■ **What to work on**: Find the word "Instructor" in the data. Return every line where it appears.

▼▼▼

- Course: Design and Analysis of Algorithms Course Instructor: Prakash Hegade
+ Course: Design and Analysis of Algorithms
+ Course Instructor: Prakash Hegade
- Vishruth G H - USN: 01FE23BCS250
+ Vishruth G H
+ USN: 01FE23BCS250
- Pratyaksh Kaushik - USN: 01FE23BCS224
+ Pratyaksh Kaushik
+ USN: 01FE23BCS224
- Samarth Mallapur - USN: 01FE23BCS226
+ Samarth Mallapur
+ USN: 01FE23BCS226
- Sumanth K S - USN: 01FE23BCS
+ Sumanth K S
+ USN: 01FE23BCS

▲▲▲
▼▼▼

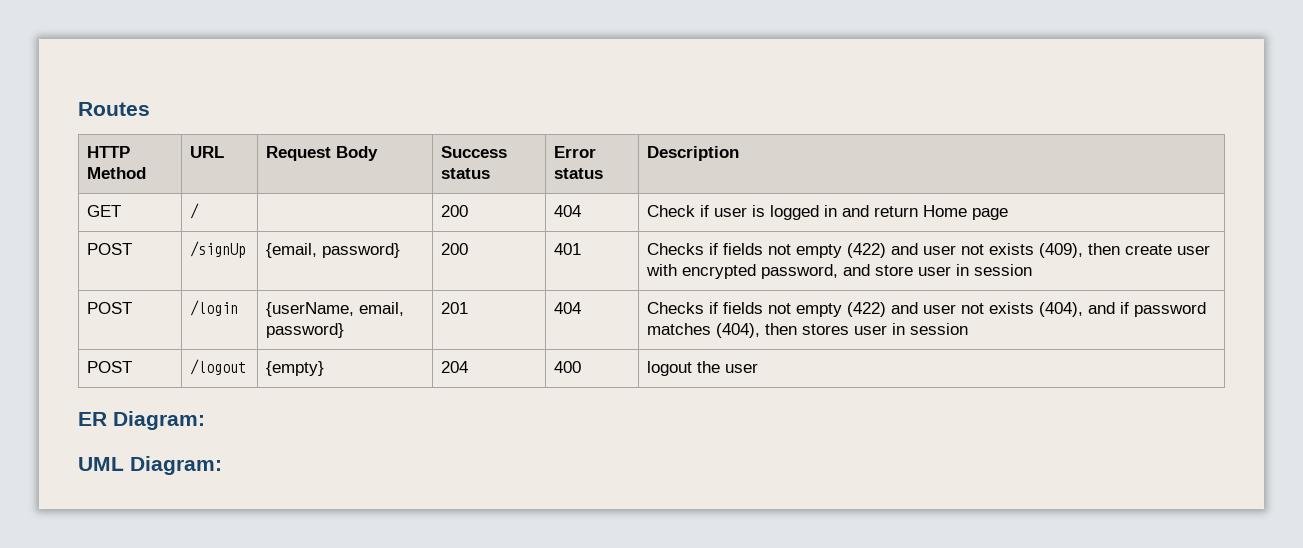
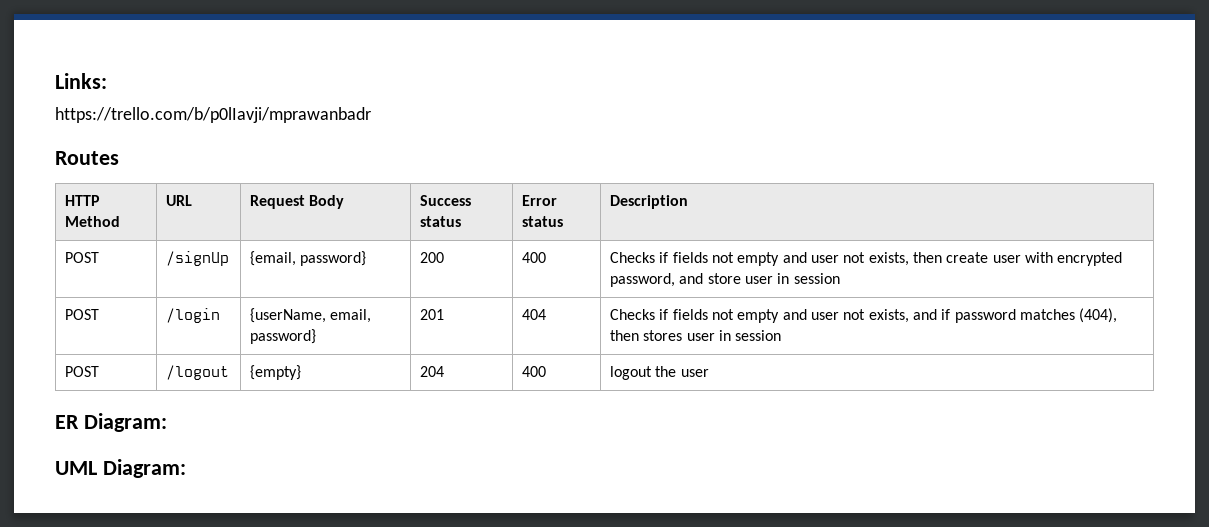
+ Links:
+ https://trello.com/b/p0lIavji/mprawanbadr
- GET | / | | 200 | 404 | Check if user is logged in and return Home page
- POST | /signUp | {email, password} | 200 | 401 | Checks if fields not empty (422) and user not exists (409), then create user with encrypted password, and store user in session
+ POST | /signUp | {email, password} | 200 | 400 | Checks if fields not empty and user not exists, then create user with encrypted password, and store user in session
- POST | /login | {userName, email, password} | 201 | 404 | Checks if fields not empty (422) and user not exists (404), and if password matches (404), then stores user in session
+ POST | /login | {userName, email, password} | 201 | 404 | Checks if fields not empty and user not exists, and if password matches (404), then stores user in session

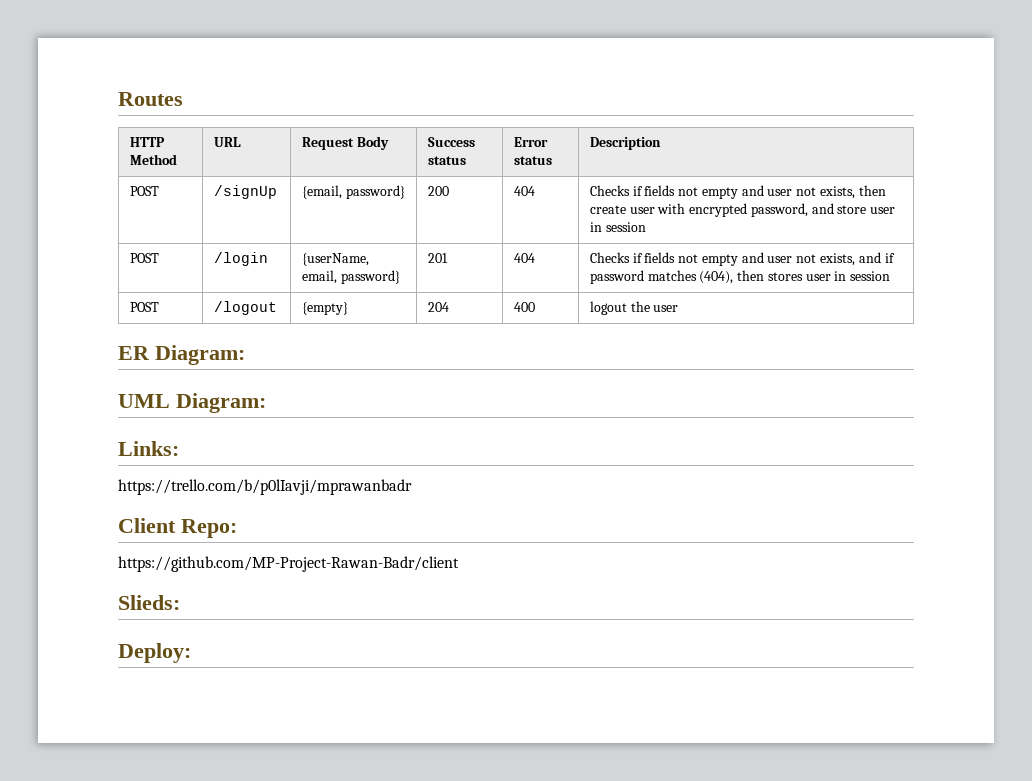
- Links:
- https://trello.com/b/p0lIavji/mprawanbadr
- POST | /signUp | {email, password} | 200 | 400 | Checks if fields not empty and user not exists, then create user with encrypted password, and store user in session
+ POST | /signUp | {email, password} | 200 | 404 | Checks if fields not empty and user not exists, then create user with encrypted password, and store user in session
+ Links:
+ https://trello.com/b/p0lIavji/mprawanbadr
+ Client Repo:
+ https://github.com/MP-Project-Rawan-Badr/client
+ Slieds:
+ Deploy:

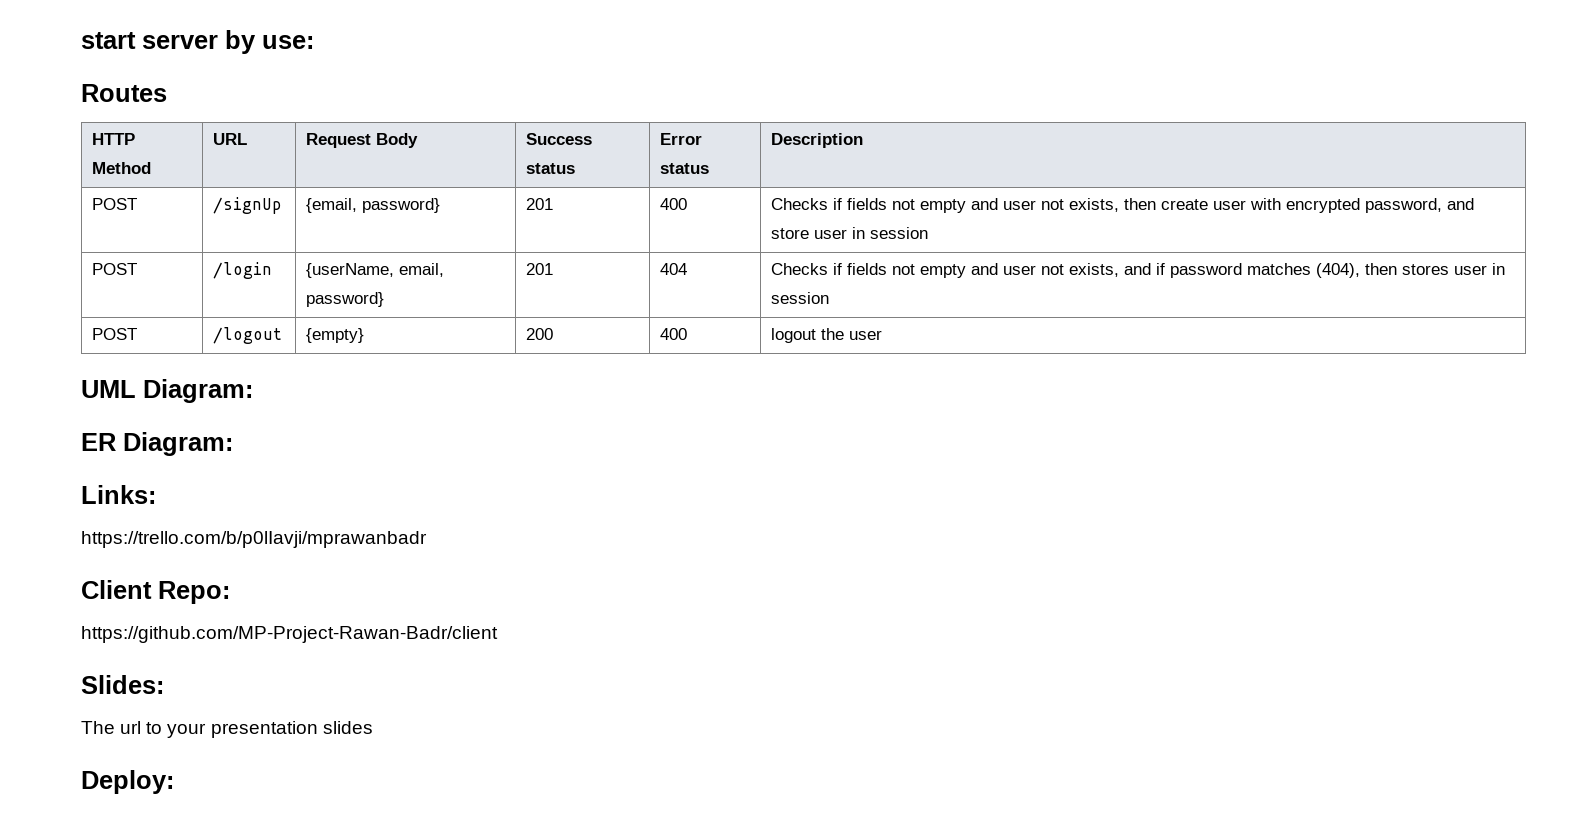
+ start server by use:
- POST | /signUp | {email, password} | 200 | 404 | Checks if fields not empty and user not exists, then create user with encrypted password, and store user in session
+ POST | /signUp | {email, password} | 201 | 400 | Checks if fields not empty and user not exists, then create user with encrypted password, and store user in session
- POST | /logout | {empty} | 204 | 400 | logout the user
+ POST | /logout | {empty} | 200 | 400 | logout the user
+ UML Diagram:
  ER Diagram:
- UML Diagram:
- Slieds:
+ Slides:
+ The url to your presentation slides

▲▲▲

■ **Reply**:
- Course: Design and Analysis of Algorithms Course Instructor: Prakash Hegade
+ Course Instructor: Prakash Hegade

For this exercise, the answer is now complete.